How many times have we heard that? Or read it? It’s a lovely saying isn’t it, comforting even. For the longest time though, every time I mention home, I always mean, my home-country, where I’m from. When I say “I’m going home” or “I want to go home”, it usually means back to the Phil, when in truth, I haven’t lived there since 2007.
Ever since we’ve had T, my husband and I planned that once she finishes primary school, we’d head back to live there. If my husband had his way, he’d stick to the plan, or even make it happen tomorrow if he could.
It just doesn’t work that way, does it? We’re thinking of his parents, they are getting older and we wouldn’t want to leave them. And then because of current events, we are having to re-think our plans.

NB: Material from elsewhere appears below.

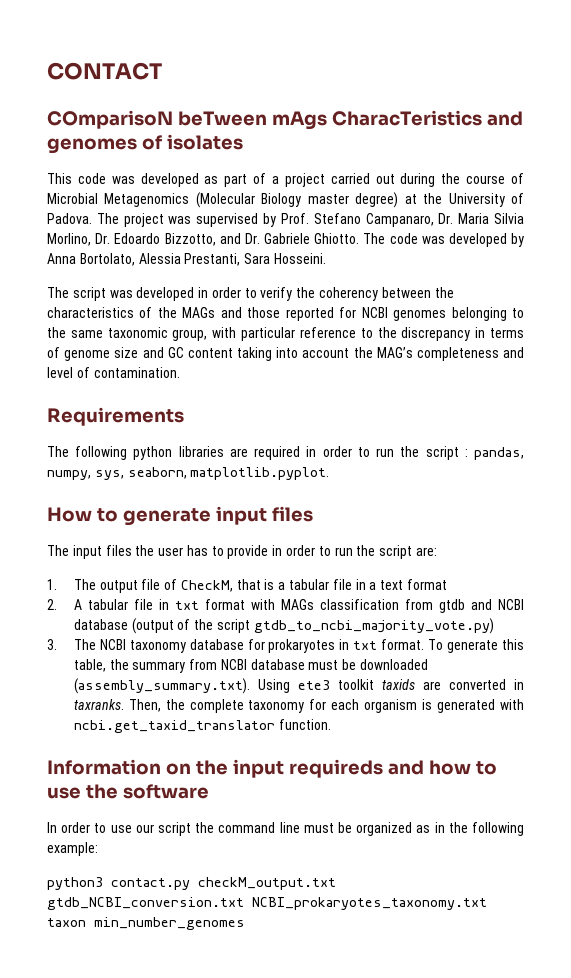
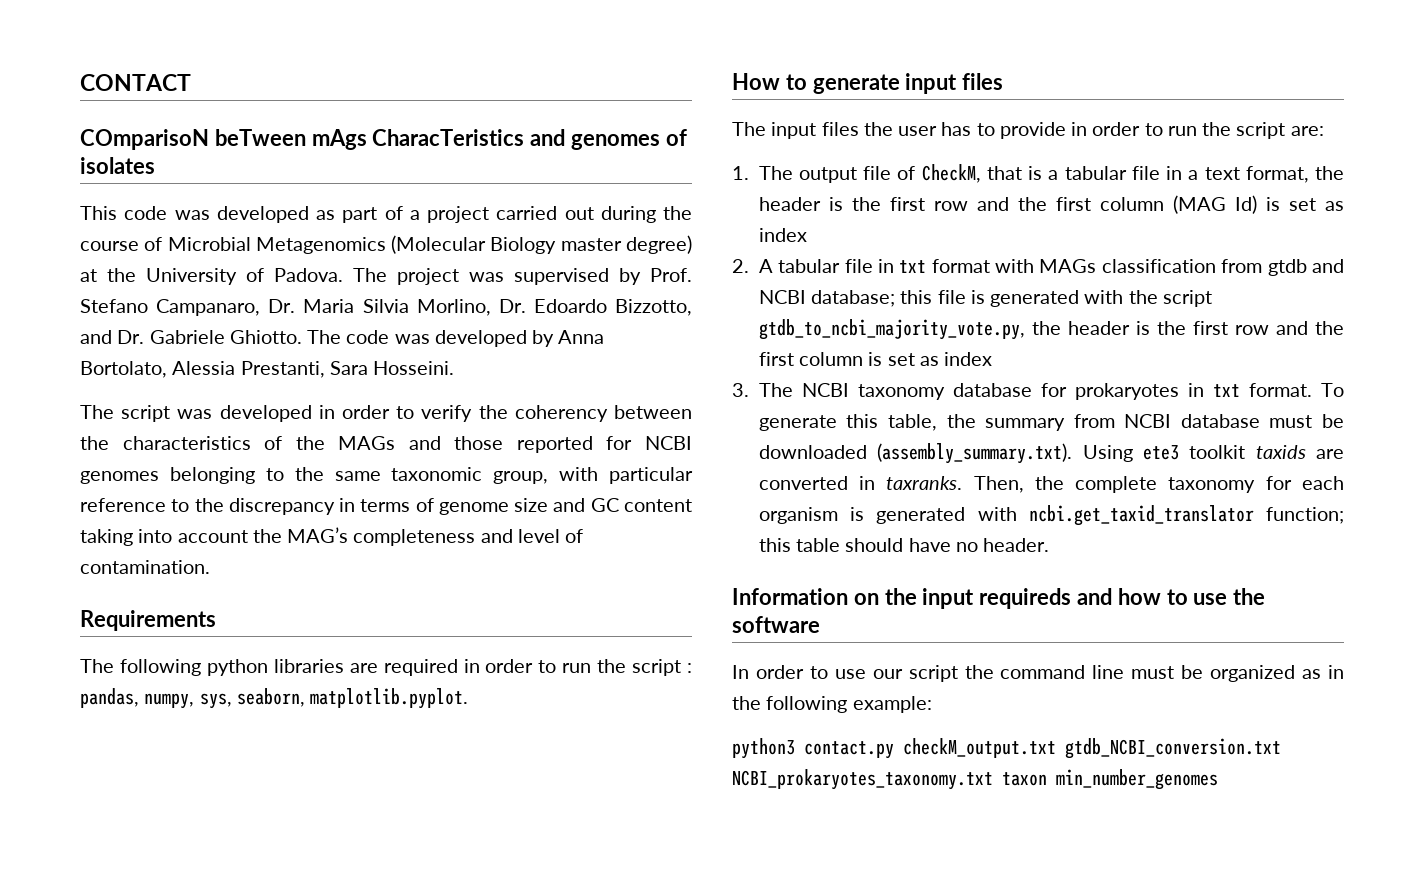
[406,579,447,590] format -> [1245,166,1344,183] [758,195,1344,214] [758,228,807,242] format, the header is the first row and the first column (MAG Id) is set as index
[73,618,494,634] database (output of the script gtdb_to_ncbi_majority_vote.py) -> [811,290,1212,307] [758,319,1344,340] [758,352,993,366] database; this file is generated with the script gtdb_to_ncbi_majority_vote.py, the header is the first row and the first column is set as index
[278,719,331,730] function. -> [1266,507,1344,524] [758,538,1050,552] function; this table should have no header.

A few nights ago, feeling disheartened with the way things are also turning out in England and work-wise, he turned to me and said “Fancy living in some other country in Europe, say France?” I replied, “Can’t. We don’t speak French. I don’t think we can survive with the little French words we know”.
The truth is, ever since a mad man has been elected to the highest office in my country, the desire to go home is slowly being dampened. That little flame is diminishing bit by bit as I read the latest news online, although my husband thinks he isn’t a mad man and calls him a “fraud”, a jokester. Sadly, I think he is right. And because of this clown, I don’t think of my birth-country as home anymore.
Why would I want to live in a place where I won’t feel safe, where I won’t feel my husband and daughter will be safe? And to quote my favourite actress, Meryl Streep who has been in the limelight lately because of her speech in the recent Golden Globe awards:
And this instinct to humiliate, when it’s modelled by someone in the public platform, by someone powerful, it filters down into everybody’s life, because it kinda gives permission for other people to do the same thing. Disrespect invites disrespect, violence incites violence. And when the powerful use their position to bully others we all lose.
Sadly, this is the world we live in right now. I don’t think there is a place safer in this world where we can move to, to ensure the safety of our daughter, digging the deepest hole in the ground won’t do to hide from the bullies in the world.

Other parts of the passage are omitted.